Spiel an die Grenzen
Im aktuellen Stück des Jugendtheaterclubs St.Gallen loten Jugendliche die Grenzen aus zwischen Spass und Ernst und führen eindrücklich vor, wie mächtig und fatal eine Gruppendynamik werden kann. Cathrin Caprez über «Russisch Roulette».

«Wir werden euch eine Geschichte erzählen; eine Geschichte aus vielen wahren Einzelgeschichten.» Mit diesen Worten begrüssen die zwölf Darsteller des Jugendtheaterclubs ihr Publikum im Studio des Stadttheaters St.Gallen. Unter der Leitung des Theaterpädagogen Mario Franchi und der Schauspielerin Diana Dengler hat das Jugendensemble das Stück «Russisch Roulette» entwickelt. Darin trifft sich eine Gruppe Jugendlicher auf einer halb-legalen Party, wo sich jeder und jede auf die eine oder andere Weise kennt. Eindrücklich demonstrieren die neun jungen Frauen und drei Männer, wie sich innerhalb der Gruppe eine immer mächtigere Dynamik entwickelt – und schliesslich ein fatales Ende nimmt.
«Russisch Roulette» ist bereits die vierte Zusammenarbeit von Franchi und Dengler. Die beiden verfolgen denselben Ansatz bei ihrer Arbeit mit dem jungen Ensemble: innerhalb der Vorgaben einer Storyline lassen sie den Jugendlichen sehr viel Freiraum bei der Entwicklung ihrer Rollen und Dialoge. Diese Art, Theater zu machen, sei sehr zeitaufwendig, meinen die beiden Leiter des Jugendtheaterclubs.
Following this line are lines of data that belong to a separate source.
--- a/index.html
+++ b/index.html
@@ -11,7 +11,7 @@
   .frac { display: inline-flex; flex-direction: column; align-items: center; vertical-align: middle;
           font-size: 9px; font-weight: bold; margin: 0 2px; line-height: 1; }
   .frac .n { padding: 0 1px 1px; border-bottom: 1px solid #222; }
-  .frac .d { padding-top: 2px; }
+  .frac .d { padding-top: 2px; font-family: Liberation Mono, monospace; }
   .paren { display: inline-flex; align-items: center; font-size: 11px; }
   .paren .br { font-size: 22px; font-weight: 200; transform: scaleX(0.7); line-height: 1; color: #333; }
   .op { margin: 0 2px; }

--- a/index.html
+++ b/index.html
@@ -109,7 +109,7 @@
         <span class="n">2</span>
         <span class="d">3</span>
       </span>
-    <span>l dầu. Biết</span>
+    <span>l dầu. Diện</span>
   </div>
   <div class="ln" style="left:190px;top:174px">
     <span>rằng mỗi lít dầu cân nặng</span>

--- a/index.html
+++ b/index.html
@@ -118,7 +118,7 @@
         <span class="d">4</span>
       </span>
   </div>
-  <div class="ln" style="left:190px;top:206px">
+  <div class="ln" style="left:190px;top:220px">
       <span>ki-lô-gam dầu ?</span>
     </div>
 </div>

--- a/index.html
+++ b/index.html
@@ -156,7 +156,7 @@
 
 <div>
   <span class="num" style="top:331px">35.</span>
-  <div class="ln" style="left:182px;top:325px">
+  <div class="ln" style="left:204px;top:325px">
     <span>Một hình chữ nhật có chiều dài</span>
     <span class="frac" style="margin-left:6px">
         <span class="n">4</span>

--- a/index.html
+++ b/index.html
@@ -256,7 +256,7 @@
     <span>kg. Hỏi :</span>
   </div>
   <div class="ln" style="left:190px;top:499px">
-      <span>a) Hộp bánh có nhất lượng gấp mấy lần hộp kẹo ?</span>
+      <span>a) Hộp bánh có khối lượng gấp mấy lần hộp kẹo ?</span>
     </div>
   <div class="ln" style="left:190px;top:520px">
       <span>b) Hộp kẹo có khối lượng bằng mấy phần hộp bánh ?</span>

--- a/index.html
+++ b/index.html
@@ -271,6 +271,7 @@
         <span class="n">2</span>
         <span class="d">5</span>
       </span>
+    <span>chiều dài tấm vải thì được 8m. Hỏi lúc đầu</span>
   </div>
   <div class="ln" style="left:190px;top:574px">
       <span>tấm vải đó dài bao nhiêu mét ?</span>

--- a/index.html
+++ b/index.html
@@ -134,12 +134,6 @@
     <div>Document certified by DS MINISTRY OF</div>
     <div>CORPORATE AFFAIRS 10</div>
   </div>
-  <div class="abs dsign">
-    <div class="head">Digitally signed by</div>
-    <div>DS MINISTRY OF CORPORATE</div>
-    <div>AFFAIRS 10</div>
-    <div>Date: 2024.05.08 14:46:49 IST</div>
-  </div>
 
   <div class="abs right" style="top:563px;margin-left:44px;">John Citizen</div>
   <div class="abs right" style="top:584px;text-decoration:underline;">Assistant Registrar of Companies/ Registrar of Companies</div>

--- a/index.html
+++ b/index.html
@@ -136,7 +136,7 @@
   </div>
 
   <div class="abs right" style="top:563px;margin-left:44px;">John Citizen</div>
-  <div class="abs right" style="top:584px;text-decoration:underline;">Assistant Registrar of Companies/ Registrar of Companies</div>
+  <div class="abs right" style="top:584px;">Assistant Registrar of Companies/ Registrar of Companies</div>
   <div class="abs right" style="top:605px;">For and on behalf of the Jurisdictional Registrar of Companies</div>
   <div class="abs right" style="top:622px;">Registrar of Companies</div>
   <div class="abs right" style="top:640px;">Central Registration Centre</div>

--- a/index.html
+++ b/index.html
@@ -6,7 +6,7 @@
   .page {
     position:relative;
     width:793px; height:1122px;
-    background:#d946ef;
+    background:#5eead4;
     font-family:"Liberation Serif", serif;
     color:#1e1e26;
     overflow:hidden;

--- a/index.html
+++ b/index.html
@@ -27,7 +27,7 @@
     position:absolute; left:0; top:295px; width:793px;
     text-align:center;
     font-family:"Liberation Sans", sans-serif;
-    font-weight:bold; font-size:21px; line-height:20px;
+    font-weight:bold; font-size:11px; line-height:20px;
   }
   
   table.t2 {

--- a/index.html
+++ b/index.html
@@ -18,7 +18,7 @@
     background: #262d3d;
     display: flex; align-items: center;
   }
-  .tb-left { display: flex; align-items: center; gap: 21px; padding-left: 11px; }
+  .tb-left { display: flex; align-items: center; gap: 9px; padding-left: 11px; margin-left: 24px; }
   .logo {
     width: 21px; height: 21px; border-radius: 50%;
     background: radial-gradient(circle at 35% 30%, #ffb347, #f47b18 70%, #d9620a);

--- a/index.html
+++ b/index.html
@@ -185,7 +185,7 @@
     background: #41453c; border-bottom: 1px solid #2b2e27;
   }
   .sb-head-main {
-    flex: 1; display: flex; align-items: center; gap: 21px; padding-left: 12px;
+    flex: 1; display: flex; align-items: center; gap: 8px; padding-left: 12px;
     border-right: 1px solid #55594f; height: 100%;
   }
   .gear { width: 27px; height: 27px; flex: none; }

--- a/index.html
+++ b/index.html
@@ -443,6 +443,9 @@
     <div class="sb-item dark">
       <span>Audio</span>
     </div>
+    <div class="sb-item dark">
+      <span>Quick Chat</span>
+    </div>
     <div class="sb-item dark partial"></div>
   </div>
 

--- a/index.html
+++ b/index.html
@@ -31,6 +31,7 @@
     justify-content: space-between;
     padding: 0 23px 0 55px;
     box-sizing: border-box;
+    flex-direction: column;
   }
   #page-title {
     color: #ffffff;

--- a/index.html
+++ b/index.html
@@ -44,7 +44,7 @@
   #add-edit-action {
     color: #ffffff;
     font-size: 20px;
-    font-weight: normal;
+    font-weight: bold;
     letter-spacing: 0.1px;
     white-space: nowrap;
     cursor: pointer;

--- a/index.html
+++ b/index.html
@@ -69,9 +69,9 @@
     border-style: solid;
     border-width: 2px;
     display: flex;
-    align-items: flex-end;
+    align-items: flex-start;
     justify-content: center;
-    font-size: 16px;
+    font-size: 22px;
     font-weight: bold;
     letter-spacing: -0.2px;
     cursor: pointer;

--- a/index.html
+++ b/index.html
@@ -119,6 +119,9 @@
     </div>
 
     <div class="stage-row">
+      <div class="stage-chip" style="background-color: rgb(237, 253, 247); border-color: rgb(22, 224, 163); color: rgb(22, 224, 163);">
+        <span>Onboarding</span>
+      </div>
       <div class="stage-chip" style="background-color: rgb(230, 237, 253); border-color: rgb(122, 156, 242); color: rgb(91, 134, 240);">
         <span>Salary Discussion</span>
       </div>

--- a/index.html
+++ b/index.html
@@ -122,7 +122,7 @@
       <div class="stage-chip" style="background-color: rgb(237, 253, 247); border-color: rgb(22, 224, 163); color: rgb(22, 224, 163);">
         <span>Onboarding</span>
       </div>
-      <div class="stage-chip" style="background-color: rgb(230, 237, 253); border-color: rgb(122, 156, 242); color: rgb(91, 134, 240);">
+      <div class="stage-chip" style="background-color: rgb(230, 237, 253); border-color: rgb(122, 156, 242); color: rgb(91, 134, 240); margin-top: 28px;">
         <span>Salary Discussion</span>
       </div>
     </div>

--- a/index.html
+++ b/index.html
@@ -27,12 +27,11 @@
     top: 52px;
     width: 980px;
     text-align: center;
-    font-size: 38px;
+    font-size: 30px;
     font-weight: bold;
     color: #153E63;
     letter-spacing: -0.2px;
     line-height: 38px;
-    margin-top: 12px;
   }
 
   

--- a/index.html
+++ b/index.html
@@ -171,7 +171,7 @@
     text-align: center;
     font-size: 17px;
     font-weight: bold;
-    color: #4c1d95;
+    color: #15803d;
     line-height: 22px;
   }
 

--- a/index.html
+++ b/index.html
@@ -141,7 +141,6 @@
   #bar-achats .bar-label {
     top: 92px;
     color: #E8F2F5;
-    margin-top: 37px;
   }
Sie beginnt damit, erst einmal ein thematisch passendes Stück zu finden, welches dem Ensemble als Grundlage dient. Anhand von Improvisationen und Rollenspielen erhalten die Jugendlichen anschliessend Gelegenheit, ihre eigenen Erfahrungen und Ideen einzubringen. Als Voraussetzung für diese Arbeitsweise betonen Franchi und Dengler immer wieder das Vertrauen, das sich zwischen ihnen und den Jugendlichen, aber auch innerhalb des Ensembles entwickeln müsse.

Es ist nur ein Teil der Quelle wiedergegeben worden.